- The Finnish pension system efficiently alleviates poverty and provides a reasonable income for pensioners.
- The strengths of the system are its principle of a one-stop-shop, simple structure, portability of pension entitlements and pension adequacy.
- Nevertheless, the system will face a financing challenge that must be addressed in due time, by either raising pension contributions or strengthening the adjustment mechanisms.
- The Finnish Centre for Pensions has published an international evaluation of the Finnish pension system. A link to the report is available at the end of this article.
The Finnish pension system received a positive review in a fresh international evaluation of pension systems that was commissioned by the Finnish Centre for Pensions.
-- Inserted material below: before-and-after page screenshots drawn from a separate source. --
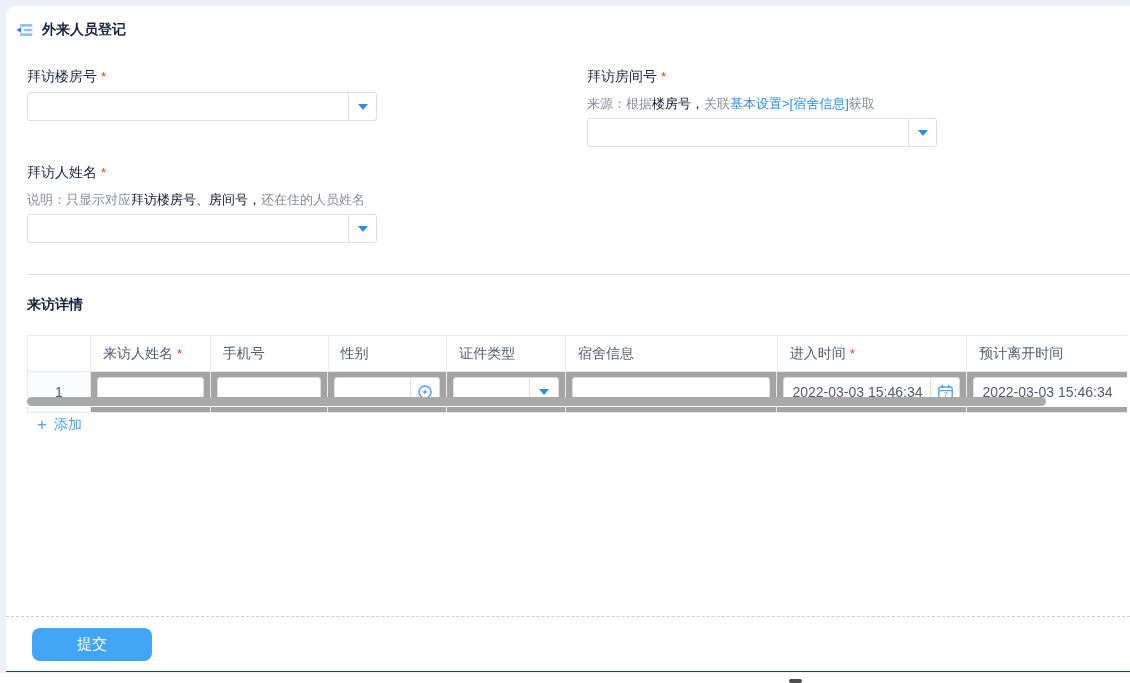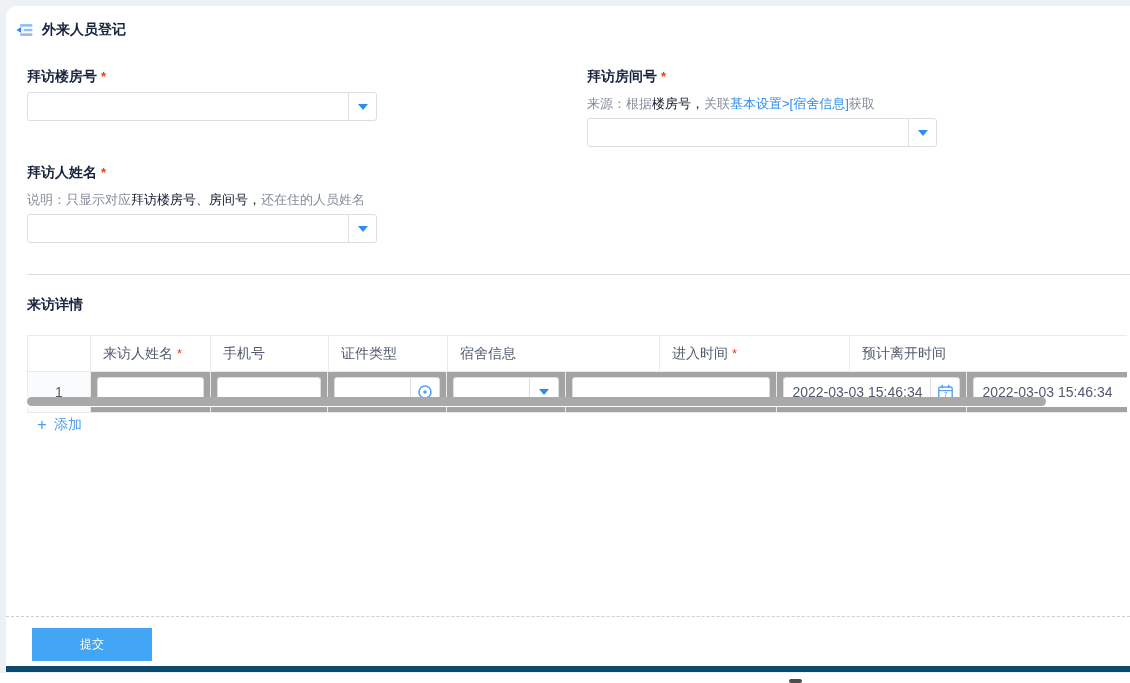--- a/index.html
+++ b/index.html
@@ -1,32 +1,32 @@
 <!DOCTYPE html>
 <html><head>
 <meta charset="utf-8">
 <style>
   * { margin:0; padding:0; box-sizing:border-box; }
   html,body { background:#fff; }
   body { font-family:"Liberation Sans","DejaVu Sans",sans-serif; }
   .frame { position:relative; width:1130px; height:683px; background:#edf0f5; overflow:hidden; }
   .card { position:absolute; left:6px; top:6px; width:1124px; height:666px; background:#fff;
-          border-radius:10px 0 0 0; border-bottom:6px solid #0c4a6e; }
+          border-radius:10px 0 0 0; border-bottom:1px solid #0c4a6e; }
   .bottom-strip { position:absolute; left:0; top:673px; width:1130px; height:10px; background:#fff; }
   .scroll-nub { position:absolute; left:789px; top:679px; width:13px; height:4px; background:#4d4d4d; border-radius:2px; }
 
   .page-header { position:absolute; left:10px; top:15px; display:flex; align-items:center; gap:9px; }
   .page-title { font-size:14px; font-weight:600; color:#17233d; }
   .hdr-icon { display:flex; cursor:pointer; }
 
   .field { position:absolute; width:350px; }
   .f-building { left:21px; top:62px; }
   .f-room { left:581px; top:62px; }
   .f-visitee { left:21px; top:158px; }
-  .f-label { font-size:14px; font-weight:700; color:#17233d; line-height:16px; }
+  .f-label { font-size:14px; font-weight:400; color:#17233d; line-height:16px; }
   .req { color:#ed4014; margin-left:4px; font-size:13px; }
   .f-hint { margin-top:12px; font-size:13px; color:#858c99; line-height:14px; white-space:nowrap; }
   .hint-link { color:#2d8cf0; cursor:pointer; }
   .hint-red { color:#0f172a; }
 
   .select { margin-top:7px; height:29px; border:1px solid #dcdee2; border-radius:3px; display:flex; background:#fff; cursor:pointer; }
   .select-value { flex:1; font-size:14px; color:#515a6e; line-height:27px; padding:0 8px; }
   .select-arrow { width:28px; border-left:1px solid #dcdee2; display:flex; align-items:center; justify-content:center; }
   .tri { width:0; height:0; border-left:5px solid transparent; border-right:5px solid transparent; border-top:6px solid #2d8cf0; }
 
@@ -57,21 +57,21 @@
 
   .hscroll { position:absolute; left:21px; top:391px; width:1100px; height:10px; background:#fff; }
   .hscroll-thumb { width:1019px; height:9px; background:#a9a9a9; border-radius:5px; cursor:pointer; }
 
   .add-link { position:absolute; left:31px; top:410px; display:flex; align-items:center; gap:7px;
               color:#4f9ef2; font-size:14px; cursor:pointer; text-decoration:none; }
   .plus { font-size:17px; line-height:16px; font-weight:400; }
 
   .dashed { position:absolute; left:0; top:610px; width:1124px; border-top:1px dashed #cfcfcf; }
   .submit-btn { position:absolute; left:26px; top:622px; width:120px; height:33px; background:#42a5f5;
-                color:#fff; border:none; border-radius:0; font-size:12px; cursor:pointer; }
+                color:#fff; border:none; border-radius:8px; font-size:15px; cursor:pointer; }
 </style>
 </head>
 <body>
 
 <div class="frame">
   <div class="card">
 
     <div class="page-header">
       <span class="hdr-icon">
         <svg width="17" height="16" viewBox="0 0 17 16">
@@ -123,20 +123,23 @@
     <div class="table-clip">
       <div class="tbl">
         <div class="tr tr-head">
           <div class="th c0"></div>
           <div class="th c1">
               <span>来访人姓名</span>
               <span class="req">*</span>
             </div>
           <div class="th c2">
               <span>手机号</span>
+            </div>
+          <div class="th c3">
+              <span>性别</span>
             </div>
           <div class="th c4">
               <span>证件类型</span>
             </div>
           <div class="th c5">
               <span>宿舍信息</span>
             </div>
           <div class="th c6">
               <span>进入时间</span>
               <span class="req">*</span>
The Finnish pension system is robust and well-functioning and also promotes flexibility in the labour market.
“Although Finland has not completely alleviated poverty in retirement, fewer pensioners fall below the generally used poverty lines compared to the overall population. Internationally, pension replacement rates are also relatively high in Finland”, the report assesses.
According to the report, the projected real value of pensions and thus material living conditions increase in the future.
The report does not treat the Finnish system entirely without criticism: The financial viability of the system is challenged in the medium to long run, which is particular cause for concern. The report urges Finland to address the financing challenge in due time, because disregarding it increases the likelihood of the need for large changes in the future. This creates uncertainty and affects intergenerational income distribution.
“Unless we make changes now, there will be a pressing need to raise pension contributions in a few decades. The financing challenges are known and have also been subject to public dialogue. The Finnish sector is looking into different solutions to the problem as we speak”, says Finance Finland’s Director of Pensions Mikko Kuusela.